En lo operativo, WA Café abre lunes, martes, jueves y viernes desde las 9 de la mañana, los miércoles desde el mediodía, los sábados también desde las 9, y los domingos desde las 16.30. El cierre varía entre las 20 y las 21 según el día de la semana. Acepta efectivo — con un 10% de descuento — y todas las tarjetas, tiene delivery y take away, y ofrece happy hour viernes y sábados de 18 a 21 con opciones de tragos. Acepta reservas, una sugerencia que muchos clientes repiten para asegurarse lugar los fines de semana. Es pet friendly, family friendly, y dispone de baño adaptado para personas con movilidad reducida. El teléfono de contacto es 011 15-5094-7429 y el Instagram @wacafe.ba, donde también se siguen lanzamientos de productos y eventos culturales como talleres y pop-ups que el equipo viene organizando.
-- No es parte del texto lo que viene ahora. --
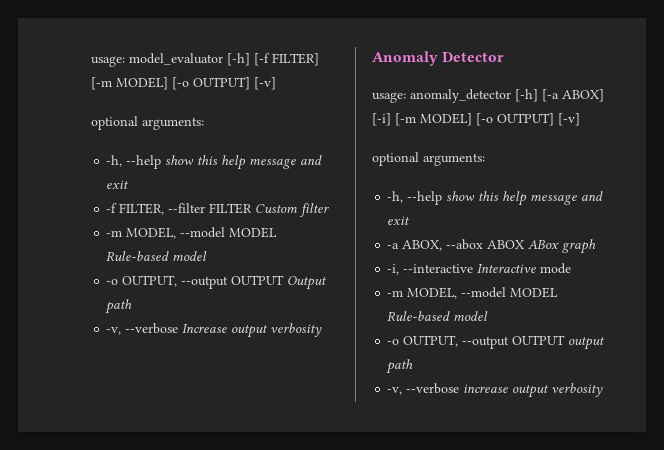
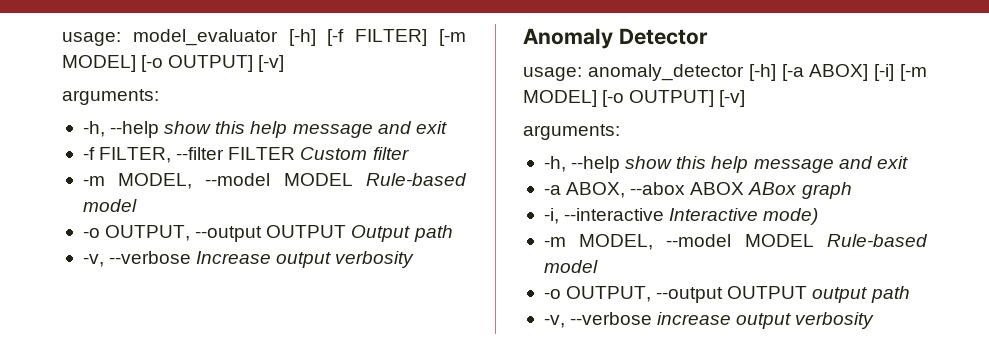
[91,116,138,130] optional -> (285, 63) none
[372,152,419,166] optional -> (746, 98) none
[540,263,572,274] mode -> [763,208,819,225] mode)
WA Café no es un lugar para resolver un café rápido: su ritmo invita a quedarse, probar varios productos y dejarse llevar por una carta que se mueve con las estaciones. Quienes busquen brunchs completos, meriendas largas, comida saludable, opciones japonesas bien resueltas como el pan Hokkaido o un sitio para trabajar con buen café encontrarán en este local de Villa Urquiza un aliado. Quienes prefieran platos contundentes, esperas breves garantizadas o absoluta tranquilidad en horarios pico conviene que lo tengan presente. Con más de 600 reseñas y una nota muy alta en Google, la propuesta parece haber encontrado una fórmula sólida: seriedad en la cocina, creatividad sin estridencias y un servicio que se siente personalizado. Una dirección para guardar si se transita por la zona norte de Buenos Aires.